═══ Entries supplied

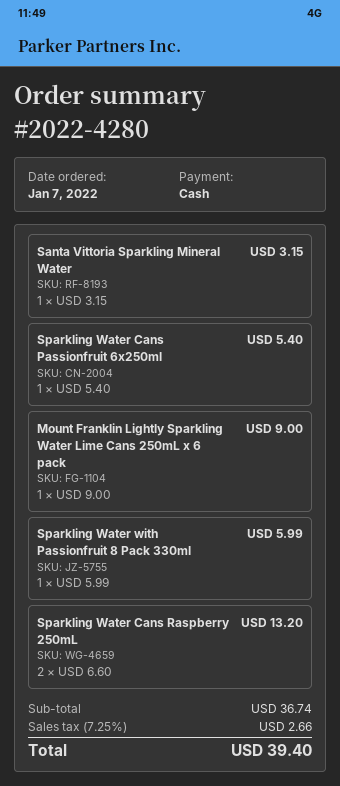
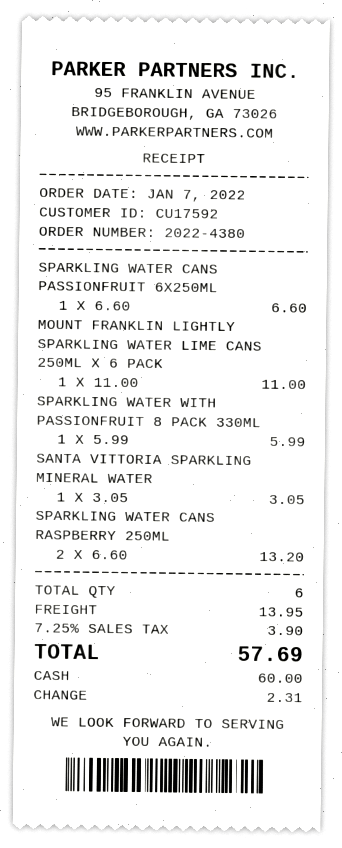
order number: 2022-4280 -> 2022-4380
Santa Vittoria Sparkling Mineral Water: 1 x 3.15 = 3.15 -> 1 x 3.05 = 3.05
Sparkling Water Cans Passionfruit 6x250ml: 1 x 5.40 = 5.40 -> 1 x 6.60 = 6.60
Mount Franklin Lightly Sparkling Water Lime Cans 250mL x 6 pack: 1 x 9.00 = 9.00 -> 1 x 11.00 = 11.00
shipping: none -> 13.95
tax: 7.25% = 2.66 -> 7.25% = 3.90
total: 39.40 -> 57.69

══════

What you should do >> Go through the listing above and find each line that contains "Cans", then copy it.

Output of the task >>
Sparkling Water Cans Passionfruit 6x250ml: 1 x 5.40 = 5.40 -> 1 x 6.60 = 6.60
Mount Franklin Lightly Sparkling Water Lime Cans 250mL x 6 pack: 1 x 9.00 = 9.00 -> 1 x 11.00 = 11.00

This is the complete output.